" Nobody teaches you to be patient --u learn that by yourself
Sumthing that is easily achievable but always reluctantly considered impossible
if u have patience u may not win the world but u can give urself every chance for all ur dreams "
April 10th ,2012
On the face of some grounding humiliation and forced embarassment --the day became a unforgettable one for all the wrong reasons for me ,,,while the reason was nothing new or nothing big to write about --the outcome of that severely hurt my thoughts--After a bad incident people who were present for a impending good occasion which eventually got called off hours before it was to happen due to fate,,, started wagging their tongues and started abusing impatiently on innocent people who were not responsible for anything--i just thought to myself about a word i wished people gave bit more importance than what it is now---PATIENCE-seems a forgotten word to us in this fast paced world but is it true ?
I cant judge the importance of the word through sumone else --I was thinking --How much of importance have i given to tht word ?---the mind rolled back to years on few incidents on how i missed chances of learning the beauty of the word
From School ,
Its very funny that u tend to remember the days of ur school than ur college ones more --i could remember vividly my school days --i could not bear a beating to learn a lesson from my 1 st std teacher --so much so i changed my section --i forgot that if i had patience i would have been a better student but as it turned out i messed managing my capabilities to my best ,,,patience was a factor i missed then
A rueful incident --all of impatience
"If u dont find a vehicle within next few minutes im leavin"--"No --i will be there soon by sum means "---couple of hrs later i heard the news of the friend ( a amazing,amazing one) died of a horrible accident --if only i had given her couple more minutes --maybe things would have been different --again patience was the word i forgot to take note off and eventually paid a big price --a price i feel haunted sumtimes even now--a sense of guilt haunts me still --why could not i have been bit more patient---after all it was of one of the most influential persons of my life -it was a mistake i regret everyday --the only thing about a mistake is u make sure it never happens again for a second time in my life ---tht incident also taught me abt how being patient is a huge factor in life .
With MOM-the relentlessly never tiring human beings of this world
With mom it was remarkable because i had luxury to be impatient with her always --she was patient personified -nothing i did hurt her --atleast thts what she showed in her life --"Every time she wanted me to become her dream son --i would act as a nightmare to her wishes --yet she was patient enuf to allow me to win then beleiving some day her patience will win and some of her lovely wishes realised ---it did happen eventually --only thing --She was seeing few of her wishes shape up from up above --if only i was patient enuf to see the world through her eyes !!!!
Here now while writing this i can see myself in my past ruining some priceless moments with my reluctance to be patient --today when all the crap things,ill advised words were thrown around i told myself--"Just be patient --it is a opportunity u r giving urself to get things u wish sumday "---it was perhaps for first time in my life i buried my natural anger and hoped being patient will help in long run
Anger ,,Haste ,,Ego ,,Pain ,Love,--we never hesitate to show any of those qualities of our nature --if only we could embrace patience as one among them --life would be a wonderful place than what it seems sumtimes--for me if only i had bit more than what i showed in my life -i would have felt heaven everyday ,every minute of life --learning to be patient is a simple but mystical art --we know how it is done --but we dont want it to be done ,,,lol ,,,hope tht changes because if that thought changes life changes --im in the process atlast :):)
I saw one spiritual interview recently on tv and I got a message for you from that.

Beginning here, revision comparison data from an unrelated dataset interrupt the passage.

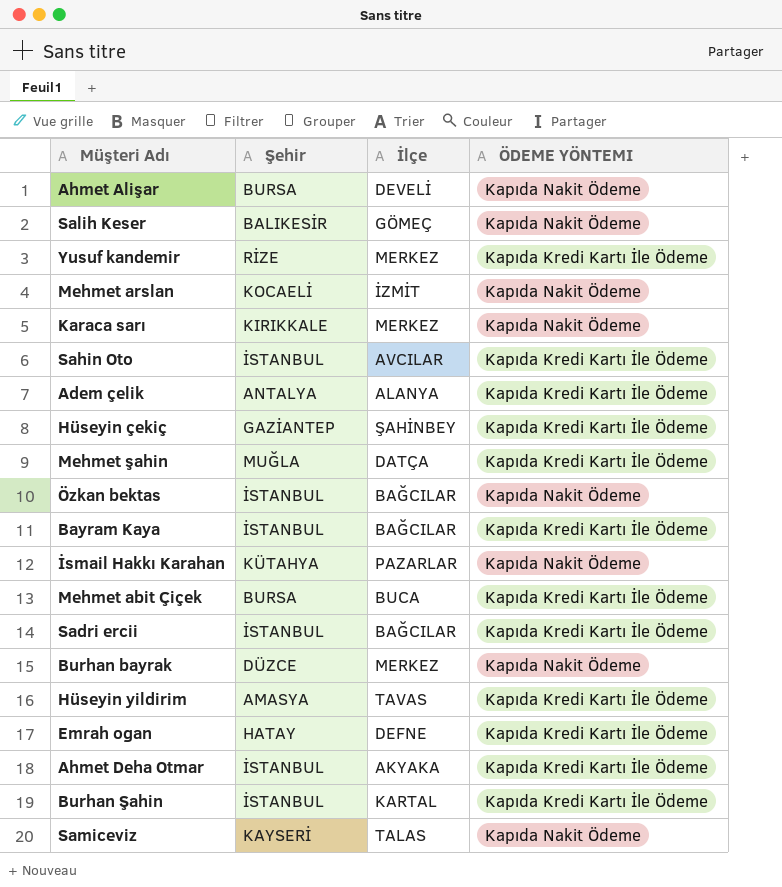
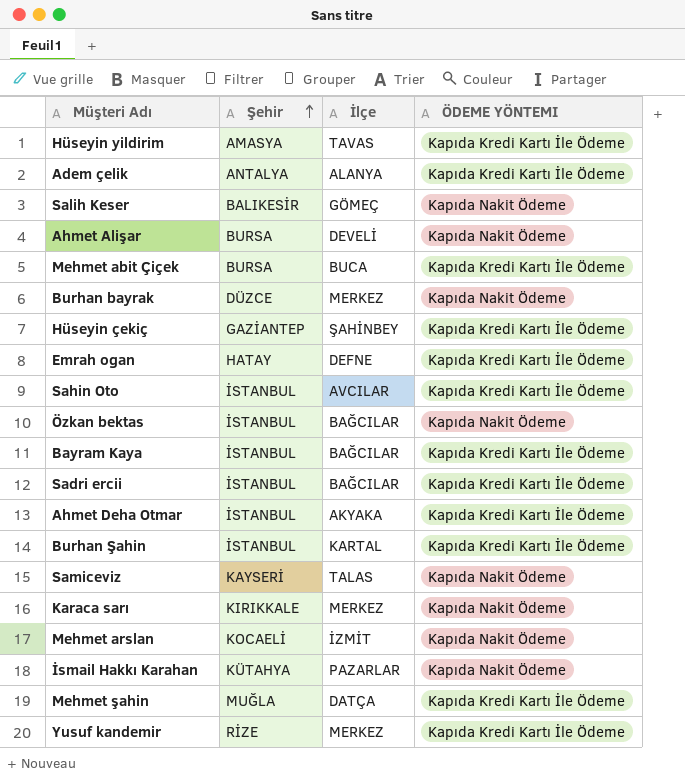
row order: none -> Şehir ascending

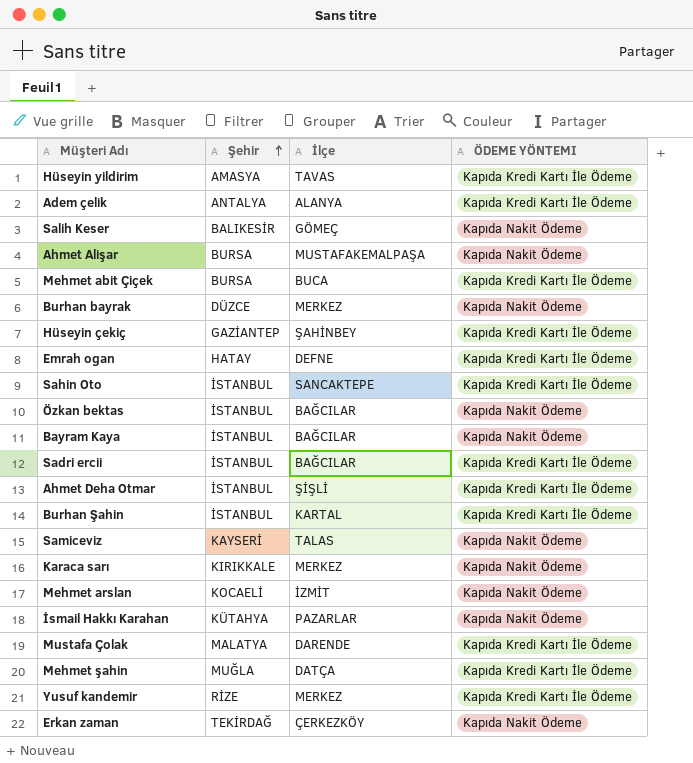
Ahmet Alişar | İlçe: DEVELİ -> MUSTAFAKEMALPAŞA
Sahin Oto | İlçe: AVCILAR -> SANCAKTEPE
Bayram Kaya | ÖDEME YÖNTEMI: Kapıda Kredi Kartı İle Ödeme -> Kapıda Nakit Ödeme
Ahmet Deha Otmar | İlçe: AKYAKA -> ŞİŞLİ
row Mustafa Çolak: none -> MALATYA | DARENDE | Kapıda Kredi Kartı İle Ödeme
row Erkan zaman: none -> TEKİRDAĞ | ÇERKEZKÖY | Kapıda Nakit Ödeme

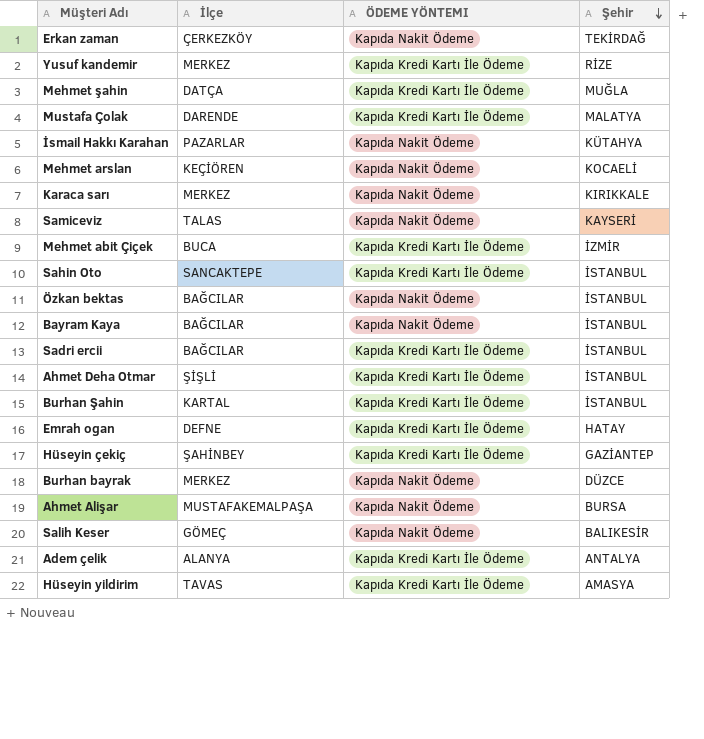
row order: Şehir ascending -> Şehir descending
column Şehir | position: 2 -> 4
Mehmet arslan | İlçe: İZMİT -> KEÇİÖREN
Mehmet abit Çiçek | Şehir: BURSA -> İZMİR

One guy had this guilt feeling as he pulled his brother to his taxi once forcing him to come along and they faced a bad accident. His brother died on spot. This guy survived and he was haunted by that guilt of being responsible for his brother's death for years. But he got into his senses later when someone asked him 'Do you think you are God?'. Who are you to decide if someone lives or dies. It's never was and will be in your hands. Their time had come and they left this world. Never feel guilty of someone's demise.